WORK ITEM:
State how many lines of the data contain the word "height", and write nothing besides the number.

MATERIAL FOR THIS TASK:
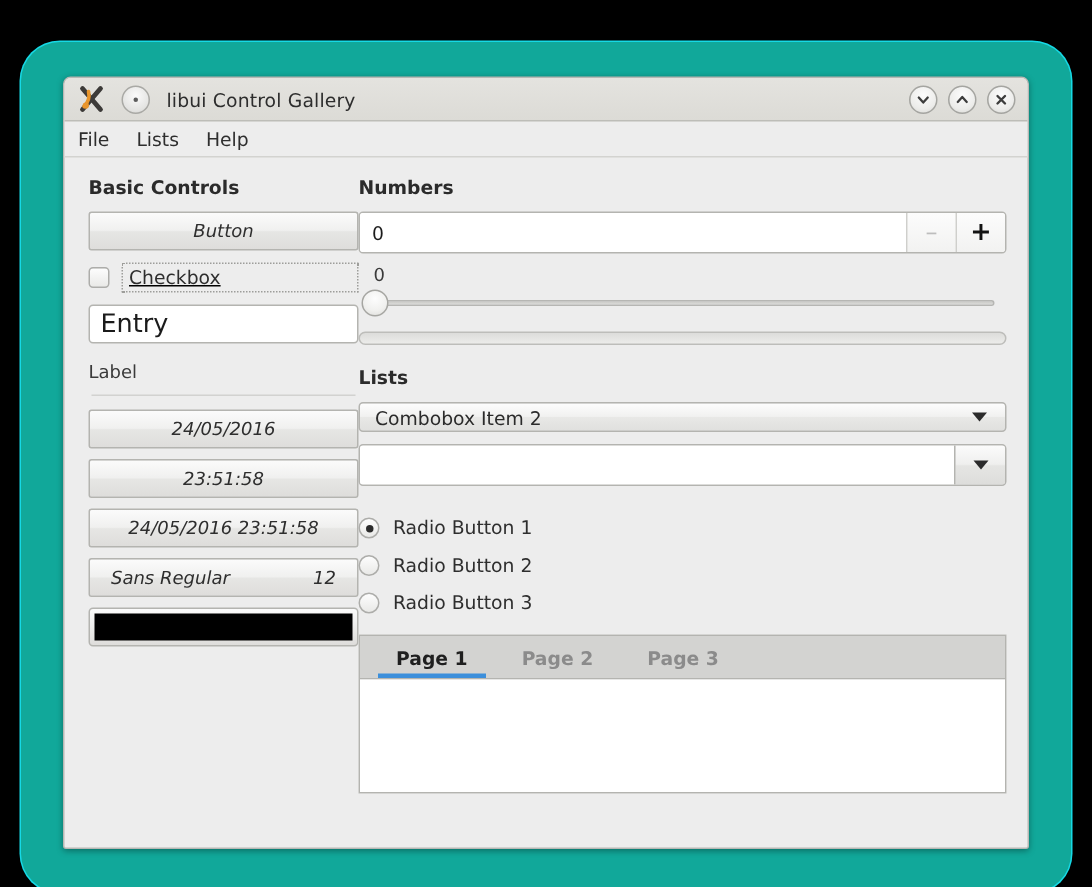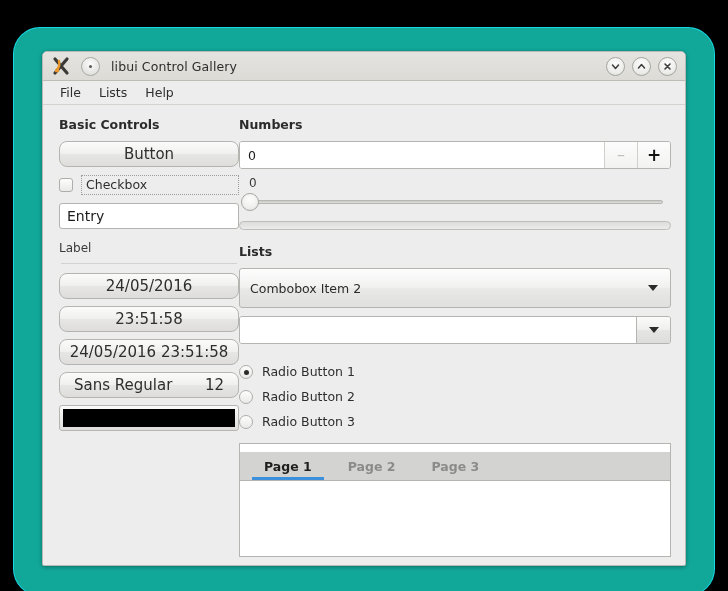--- a/index.html
+++ b/index.html
@@ -80,21 +80,21 @@
     cursor: default;
   }
   .tb-btn svg { display: block; }
 
   
   #menubar {
     height: 24px;
     background: #ededed;
     border-bottom: 1px solid #d3d3d0;
     display: flex; align-items: center;
-    padding-left: 8px;
+    padding-left: 0;
   }
   .menu-item {
     font-size: 12.5px; color: #2e2e2e;
     padding: 2px 9px; cursor: default;
   }
 
   
   #content {
     position: relative;
     padding: 12px 14px 0 16px;
@@ -104,40 +104,41 @@
     font-size: 12.5px; font-weight: bold; color: #2b2b2b;
     margin: 0 0 9px 0;
   }
 
   
   .btn {
     display: flex; align-items: center; justify-content: center;
     height: 26px;
     background: linear-gradient(to bottom, #fbfbfb 0%, #f0f0ef 48%, #e6e6e4 52%, #dedddb 100%);
     border: 1px solid #b4b4b0;
-    border-radius: 8px;
-    font-size: 15px; color: #2e2e2e;
+    border-radius: 2px;
+    font-size: 12px; color: #2e2e2e;
     cursor: default;
+    font-style: italic;
   }
   .entry {
     height: 26px;
     background: #ffffff;
     border: 1px solid #b4b4b0;
     border-radius: 3px;
     display: flex; align-items: center;
     padding: 0 7px;
-    font-size: 14px; color: #1b1b1b;
+    font-size: 17px; color: #1b1b1b;
   }
   .label-txt { font-size: 12px; color: #3a3a3a; margin-top: 12px; }
 
   
   #left-col { width: 180px; flex: 0 0 auto; }
   .stack > * { margin-bottom: 7px; }
 
-  .check-row { display: flex; align-items: center; height: 22px; margin-bottom: 7px; }
+  .check-row { display: flex; align-items: center; height: 22px; margin-bottom: 7px; text-decoration: underline; }
   .check-box {
     width: 14px; height: 14px; border-radius: 3px;
     background: linear-gradient(to bottom, #fdfdfd, #e9e9e7);
     border: 1px solid #adadaa;
     flex: 0 0 auto;
   }
   .check-label {
     margin-left: 8px; font-size: 12.5px; color: #2e2e2e;
     border: 1px dotted #9d9d9a;
     padding: 1px 5px 2px 4px;
@@ -190,21 +191,21 @@
     border: 1px solid #a6a6a2;
   }
   .progress {
     height: 9px; margin-top: 9px;
     background: linear-gradient(to bottom, #dcdcda, #ececea);
     border: 1px solid #bdbdba; border-radius: 5px;
   }
 
   
   .combo {
-    display: flex; align-items: center; height: 40px;
+    display: flex; align-items: center; height: 20px;
     background: linear-gradient(to bottom, #fdfdfd 0%, #f1f1f0 48%, #e8e8e6 52%, #e0e0de 100%);
     border: 1px solid #b4b4b0; border-radius: 3px;
     padding: 0 0 0 10px;
     font-size: 12.5px; color: #2b2b2b;
     margin-bottom: 8px; cursor: default;
   }
   .combo-text { flex: 1 1 auto; }
   .combo-arrow { width: 34px; display: flex; align-items: center; justify-content: center; }
   .tri-down {
     width: 0; height: 0;
@@ -240,21 +241,20 @@
   #tabs-box {
     margin-top: 14px;
     border: 1px solid #b4b4b0;
     background: #fff;
   }
   #tabstrip {
     display: flex; height: 29px;
     background: #d3d3d1;
     border-bottom: 1px solid #b4b4b0;
     padding-left: 6px;
-    margin-top: 8px;
   }
   .tab {
     position: relative;
     display: flex; align-items: center; justify-content: center;
     padding: 0 18px;
     font-size: 12.5px; color: #8b8b8b; font-weight: bold;
     cursor: default;
   }
   .tab.active { color: #1f1f1f; }
   .tab.active::after {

FINISHED EXERCISE:
11